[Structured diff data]
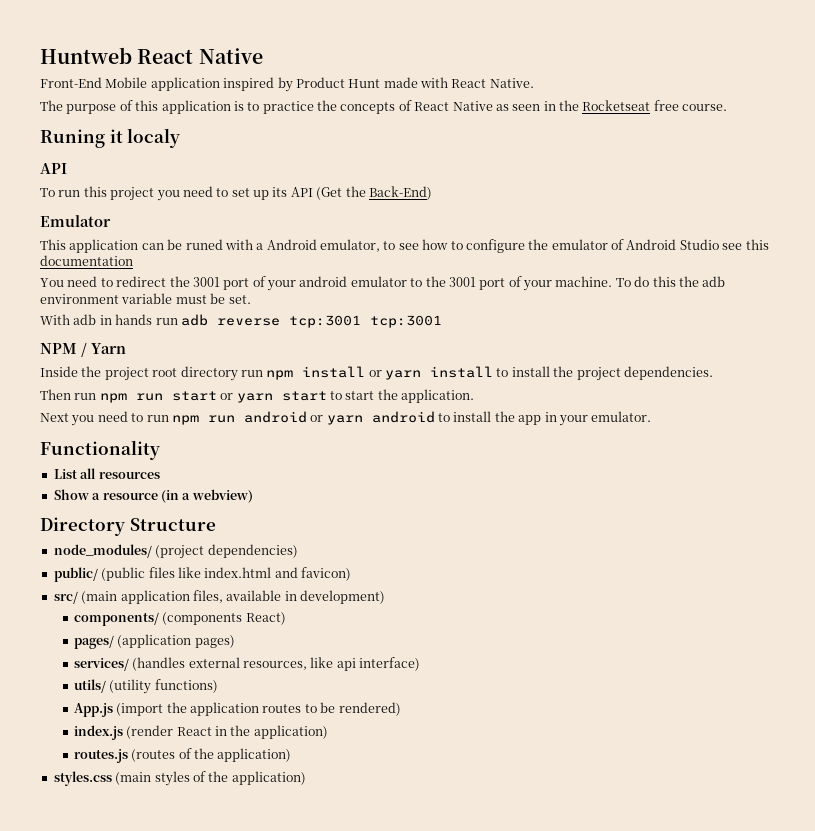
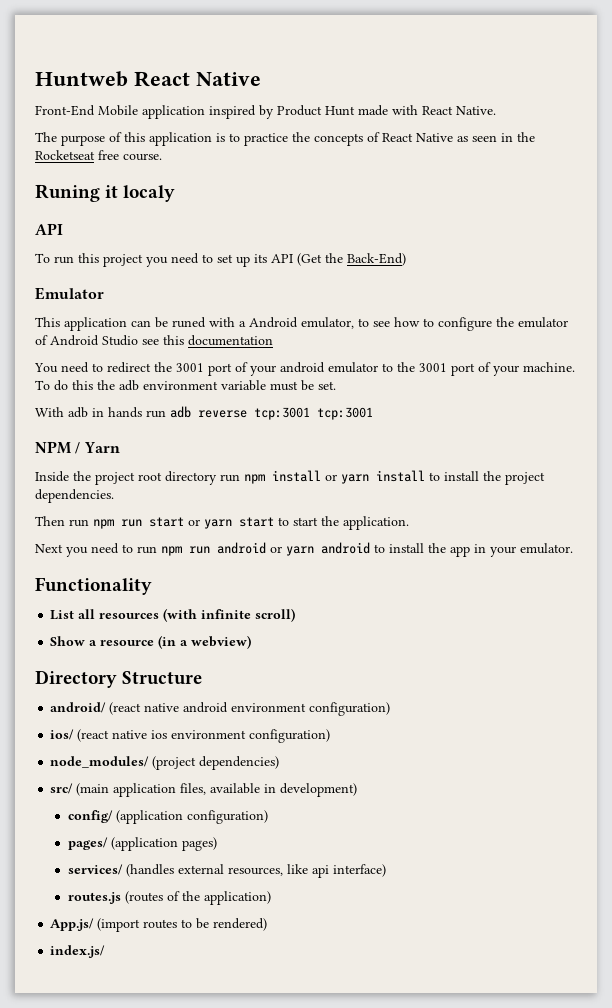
- List all resources
+ List all resources (with infinite scroll)
+ android/ (react native android environment configuration)
+ ios/ (react native ios environment configuration)
  node_modules/ (project dependencies)
- public/ (public files like index.html and favicon)
- components/ (components React)
+ config/ (application configuration)
- utils/ (utility functions)
- App.js (import the application routes to be rendered)
- index.js (render React in the application)
- styles.css (main styles of the application)
+ App.js/ (import routes to be rendered)
+ index.js/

Exercise brief - Each record above should come back exactly the same, only without its pictures.

Response to this exercise -
- List all resources
+ List all resources (with infinite scroll)
+ android/ (react native android environment configuration)
+ ios/ (react native ios environment configuration)
  node_modules/ (project dependencies)
- public/ (public files like index.html and favicon)
- components/ (components React)
+ config/ (application configuration)
- utils/ (utility functions)
- App.js (import the application routes to be rendered)
- index.js (render React in the application)
- styles.css (main styles of the application)
+ App.js/ (import routes to be rendered)
+ index.js/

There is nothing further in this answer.